◆ Brief
Every line with the string "Portable" must be copied from the entries below.

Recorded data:
====

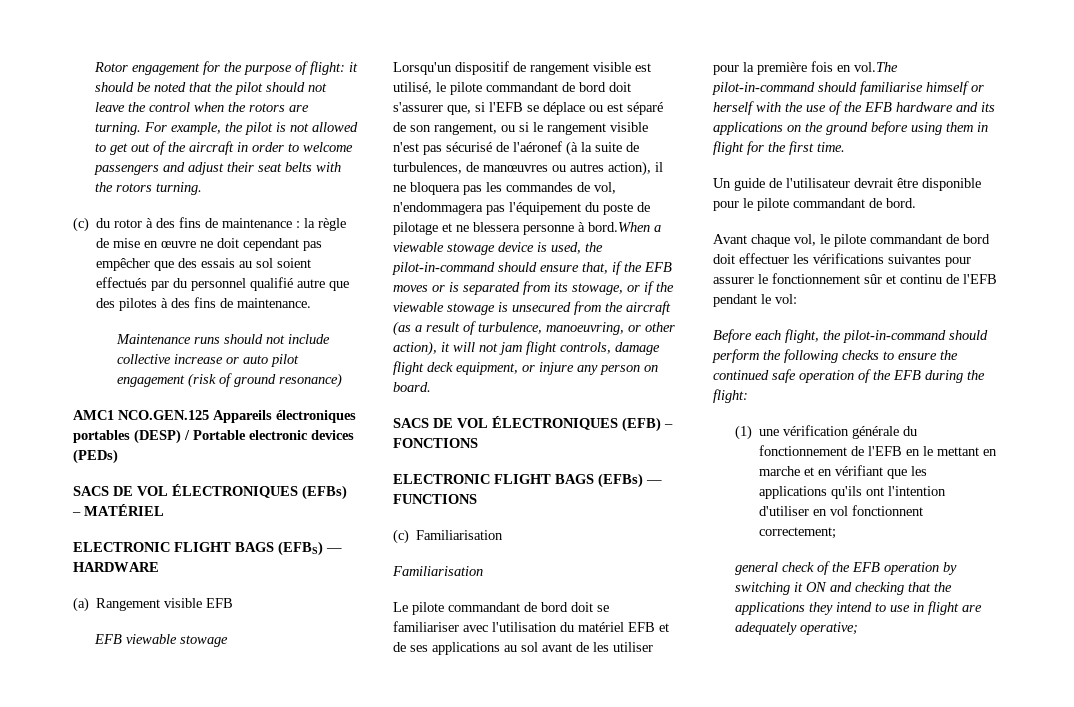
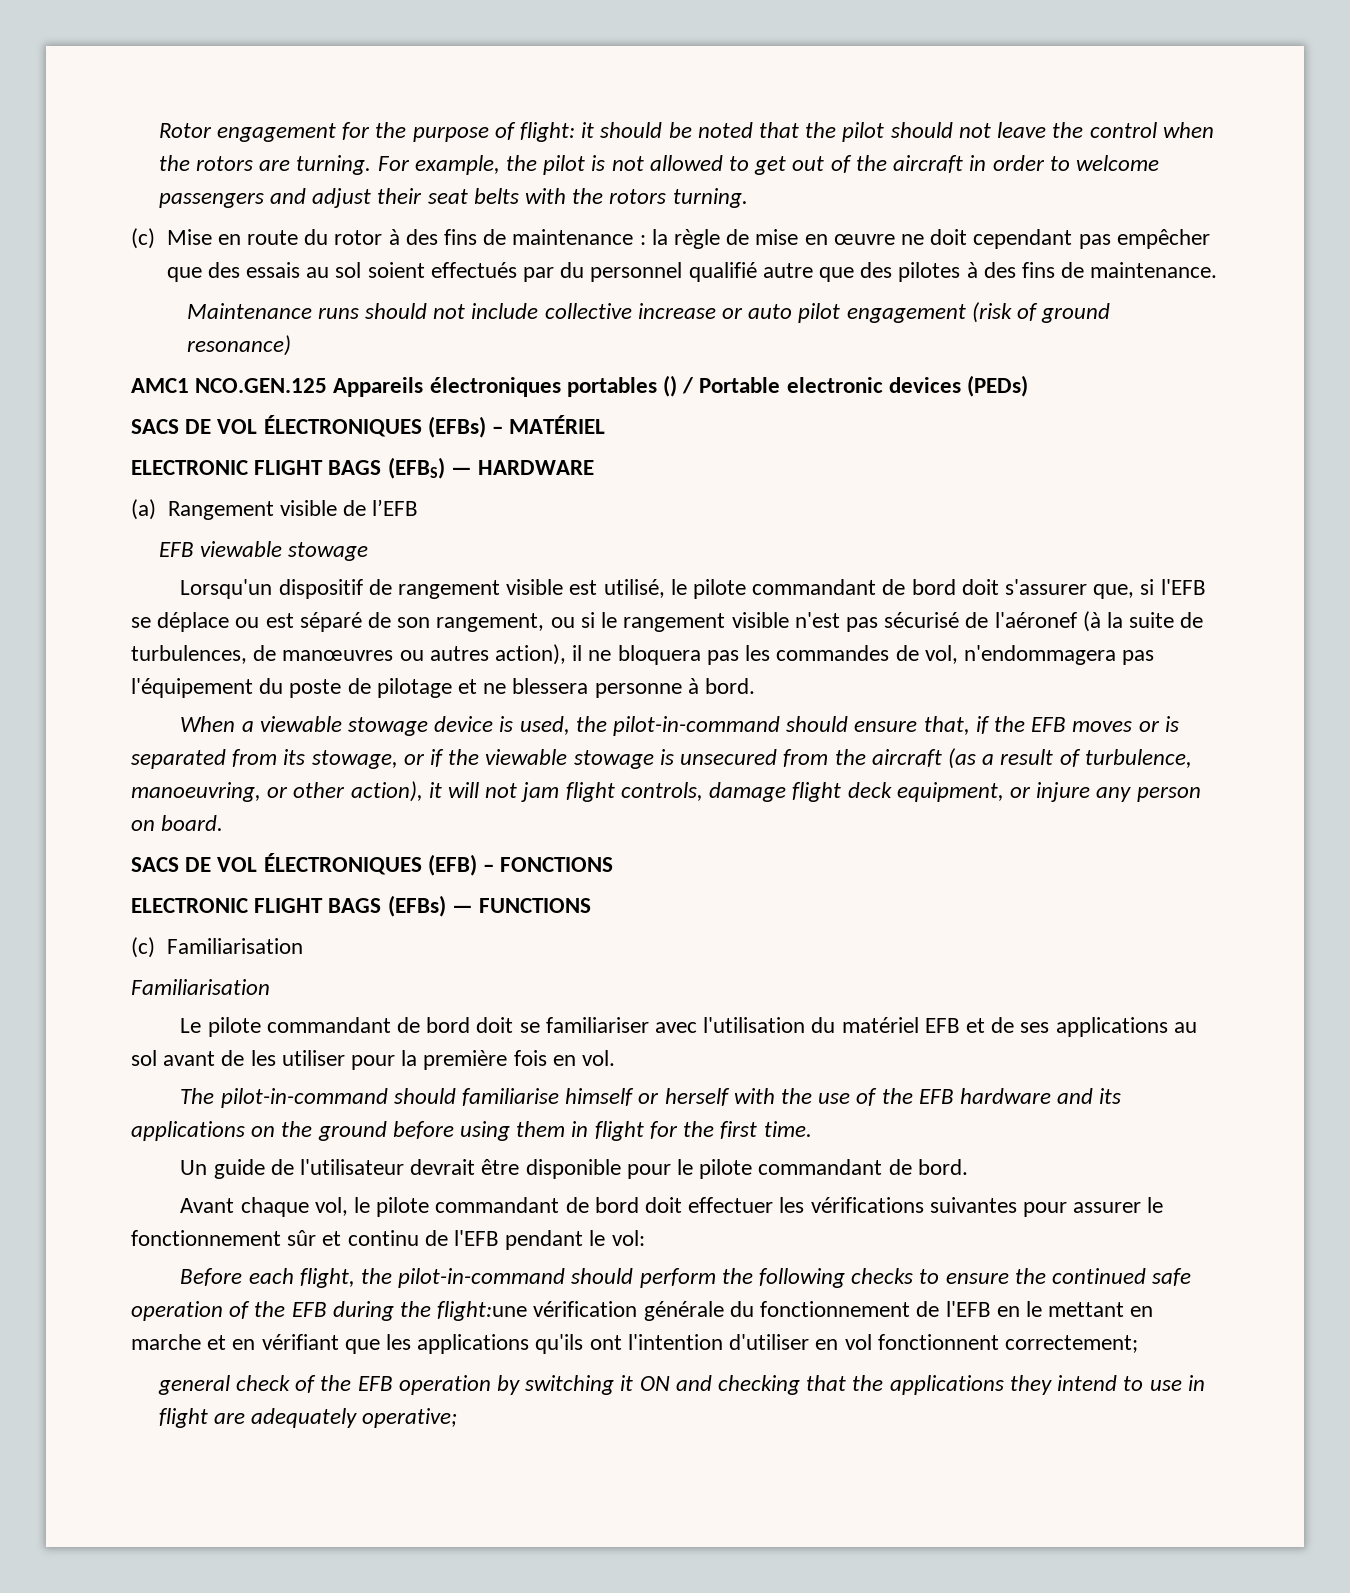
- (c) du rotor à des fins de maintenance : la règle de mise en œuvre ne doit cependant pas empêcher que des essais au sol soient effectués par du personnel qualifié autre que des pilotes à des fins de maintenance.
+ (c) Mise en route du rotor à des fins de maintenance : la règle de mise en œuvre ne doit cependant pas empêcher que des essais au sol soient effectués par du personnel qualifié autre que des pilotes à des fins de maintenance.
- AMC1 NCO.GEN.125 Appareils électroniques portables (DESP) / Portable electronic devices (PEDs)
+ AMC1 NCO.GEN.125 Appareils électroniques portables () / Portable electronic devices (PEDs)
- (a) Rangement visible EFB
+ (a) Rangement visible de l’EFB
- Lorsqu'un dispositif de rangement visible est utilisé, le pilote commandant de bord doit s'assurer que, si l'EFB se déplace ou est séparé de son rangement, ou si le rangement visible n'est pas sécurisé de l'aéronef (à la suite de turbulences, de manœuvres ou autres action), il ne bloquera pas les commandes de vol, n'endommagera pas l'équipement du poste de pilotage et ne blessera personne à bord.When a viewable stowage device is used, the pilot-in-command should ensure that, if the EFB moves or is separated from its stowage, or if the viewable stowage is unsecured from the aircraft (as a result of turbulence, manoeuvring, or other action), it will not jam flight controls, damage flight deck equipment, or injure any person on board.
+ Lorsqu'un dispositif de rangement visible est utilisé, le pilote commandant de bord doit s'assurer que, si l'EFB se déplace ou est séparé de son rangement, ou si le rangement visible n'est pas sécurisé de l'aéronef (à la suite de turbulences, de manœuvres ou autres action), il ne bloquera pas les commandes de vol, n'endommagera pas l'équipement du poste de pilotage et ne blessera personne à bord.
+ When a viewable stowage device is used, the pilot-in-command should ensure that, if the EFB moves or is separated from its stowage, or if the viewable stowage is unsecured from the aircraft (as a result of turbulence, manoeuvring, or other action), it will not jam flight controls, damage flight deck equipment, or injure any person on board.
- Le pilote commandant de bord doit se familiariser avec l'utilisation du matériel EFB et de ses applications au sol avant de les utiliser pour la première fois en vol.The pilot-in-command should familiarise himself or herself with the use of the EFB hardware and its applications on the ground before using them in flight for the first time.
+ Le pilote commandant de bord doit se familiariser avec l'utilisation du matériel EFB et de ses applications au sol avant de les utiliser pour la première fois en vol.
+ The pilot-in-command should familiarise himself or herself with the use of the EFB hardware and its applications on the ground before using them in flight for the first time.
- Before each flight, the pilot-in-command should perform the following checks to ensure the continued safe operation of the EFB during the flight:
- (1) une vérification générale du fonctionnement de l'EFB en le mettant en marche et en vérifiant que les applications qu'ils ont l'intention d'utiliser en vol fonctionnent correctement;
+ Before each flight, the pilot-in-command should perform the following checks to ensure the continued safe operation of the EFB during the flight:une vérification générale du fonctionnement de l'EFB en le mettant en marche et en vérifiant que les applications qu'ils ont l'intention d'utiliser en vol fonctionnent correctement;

====

◆ Finished task
- AMC1 NCO.GEN.125 Appareils électroniques portables (DESP) / Portable electronic devices (PEDs)
+ AMC1 NCO.GEN.125 Appareils électroniques portables () / Portable electronic devices (PEDs)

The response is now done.